Suddenly, a new word has entered political discussions in Germany: Merkeldämmerung, a pun on Richard Wagner’s Götterdämmerung (‘the twilight of the gods’). And indeed the Germans are increasingly realising that Merkel is a goddess that failed. Maybe she never even was one.
For years, Merkel drew her political capital from a very simple positioning. By being boring and unexciting, she portrayed a sense of security. The Germans felt safe in her hands, almost irrespective of what she did (or failed to do). But it is hard to feel safe when the country is flooded by more than a million of people in a year and all the head of government has to offer is the slogan “We’ll manage”.
As I have often argued in this column, the public’s trust in Merkel’s abilities, let alone achievements, had always been misplaced. She did not achieve half as much as people were willing to give her credit for. However, she was a master of political strategy and communication.
In the current refugee crisis, Merkel again tried to get away with spin and calculation but this time her plan has backfired. Her signal to open Germany’s borders to an unlimited number of migrants was strong, and no matter how much she tries to take it back, she is unable to stem the flow of people into Germany.
Her extraordinary policy blunder now even forces her to seek help from a most unlikely ally. Over the weekend, Merkel visited Turkey to beg President Erdoğan for help in keeping Syrian refugees in Turkish camps (rather than allowing them leave for central Europe).
That Merkel went cap-in-hand to Istanbul is not without irony. She used to be one of the staunchest opponents of Turkey joining the European Union; her relationship with Erdoğan had always been tense.
Recent events give the impression that she is now trying to turn Erdoğan into an ally, even if it means offering him substantial financial transfers, improved visa conditions for Turkish nationals entering the EU and potentially even a prospect of joining the EU. Erdoğan probably still cannot believe his luck. Two weeks before the Turkish general election, Merkel’s pilgrimage to Turkey must have come as an unexpected gift.
While Turkey is enjoying Merkel’s attention, Germany’s EU partners are less amused.

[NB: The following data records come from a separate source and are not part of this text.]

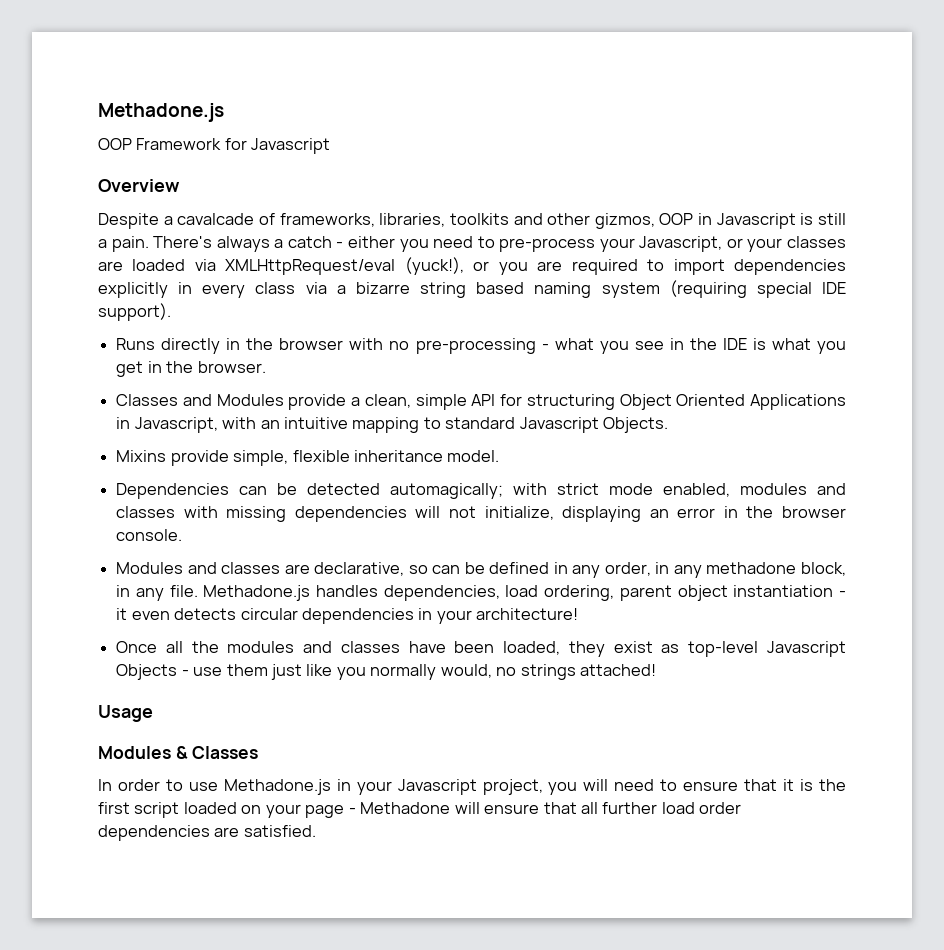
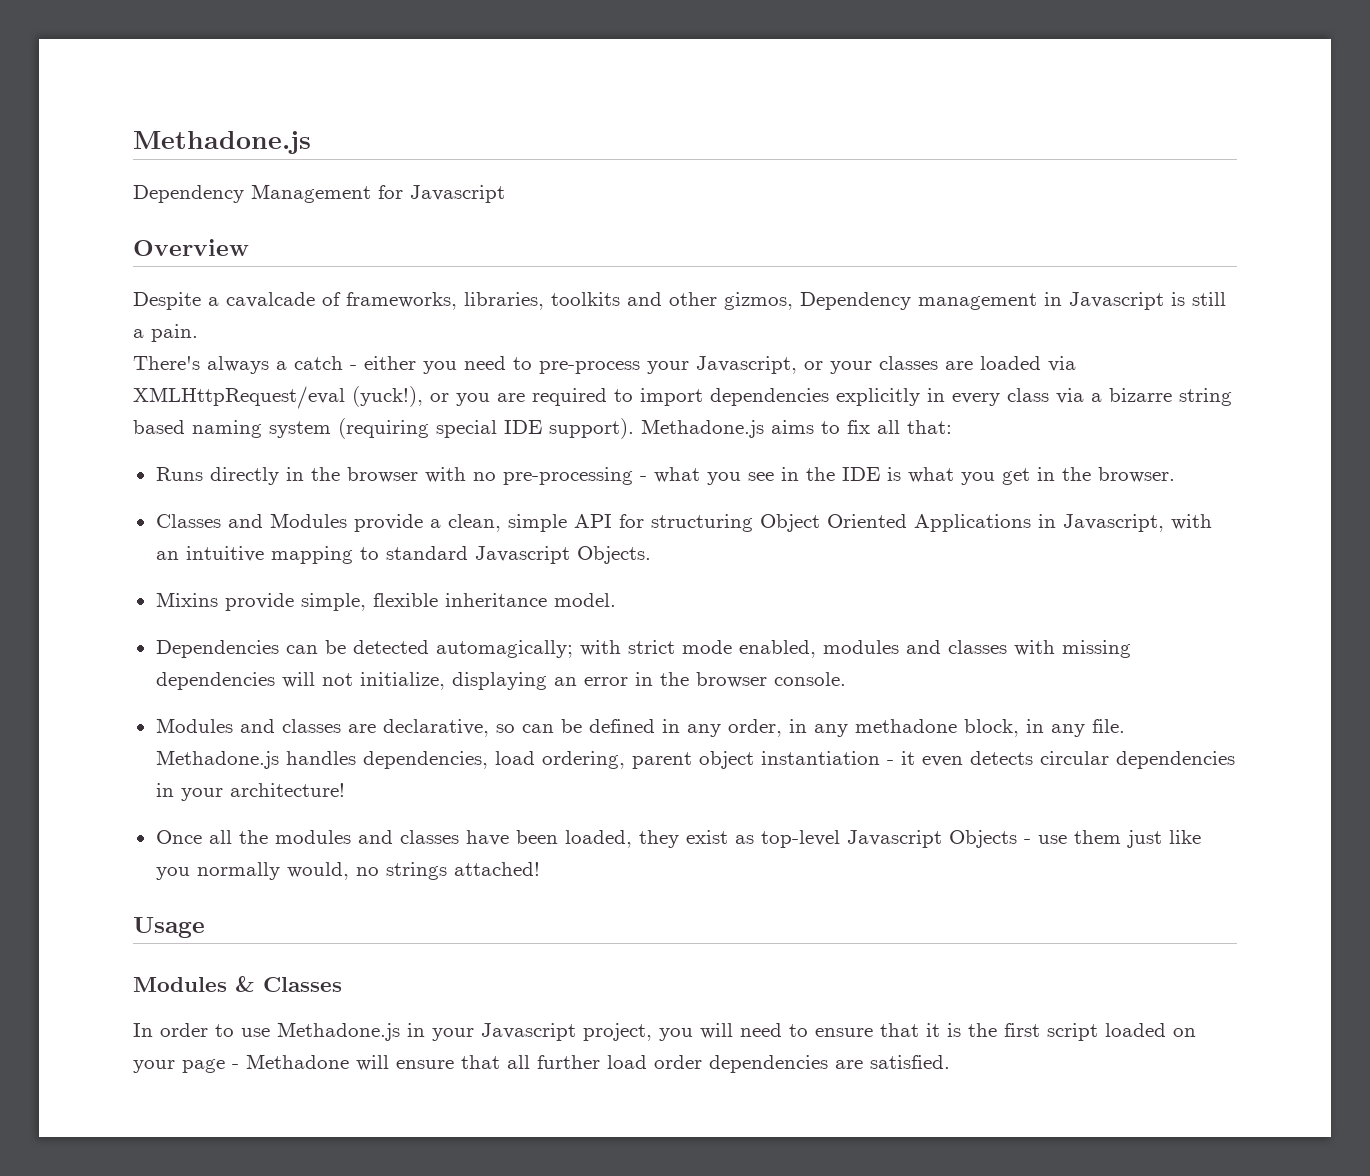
- OOP Framework for Javascript
+ Dependency Management for Javascript
- Despite a cavalcade of frameworks, libraries, toolkits and other gizmos, OOP in Javascript is still a pain. There's always a catch - either you need to pre-process your Javascript, or your classes are loaded via XMLHttpRequest/eval (yuck!), or you are required to import dependencies explicitly in every class via a bizarre string based naming system (requiring special IDE support).
+ Despite a cavalcade of frameworks, libraries, toolkits and other gizmos, Dependency management in Javascript is still a pain.
+ There's always a catch - either you need to pre-process your Javascript, or your classes are loaded via XMLHttpRequest/eval (yuck!), or you are required to import dependencies explicitly in every class via a bizarre string based naming system (requiring special IDE support). Methadone.js aims to fix all that:

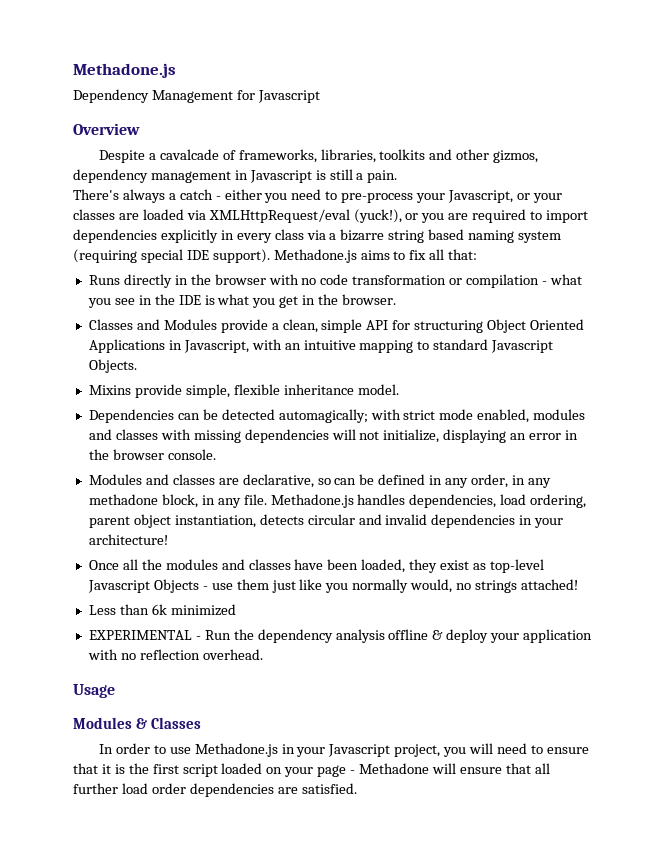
- Despite a cavalcade of frameworks, libraries, toolkits and other gizmos, Dependency management in Javascript is still a pain.
+ Despite a cavalcade of frameworks, libraries, toolkits and other gizmos, dependency management in Javascript is still a pain.
- Runs directly in the browser with no pre-processing - what you see in the IDE is what you get in the browser.
+ Runs directly in the browser with no code transformation or compilation - what you see in the IDE is what you get in the browser.
- Methadone.js handles dependencies, load ordering, parent object instantiation - it even detects circular dependencies in your architecture!
+ Methadone.js handles dependencies, load ordering, parent object instantiation, detects circular and invalid dependencies in your architecture!
+ Less than 6k minimized
+ EXPERIMENTAL - Run the dependency analysis offline & deploy your application with no reflection overhead.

They were at the receiving end of Merkel’s unilateral decisions on border control. Neither Hungary nor France were happy to be confronted with an increased stream of migrants who were all encouraged by Merkel’s invitation to find their way to Europe.
Despite these problems created by Merkel herself, she may still feel safe in her seat for now. There are no obvious challengers in her own party. Home secretary Thomas de Maizière used to be seen as potential successor but has not left a good impression in the crisis and was effectively demoted when Merkel relocated refugee coordination in her own chancellery. There had never been doubts about defence secretary Ursula von der Leyen’s ambitions, but she is now fighting for her career after elements of plagiarism had been detected in her PhD thesis.
So for now, Merkel seems safe. This may change, however, when three federal states go to the polls on 16 March next year. The way public opinion is shifting now, these elections could become a debacle for Merkel if she does not manage to stem the refugee flow by then.
What would have been unthinkable even a few months ago now looks like a plausible scenario: Merkel’s chancellorship may be drawing to a close sooner than anyone imagined. And she would leave her country with a burden instead of a positive legacy.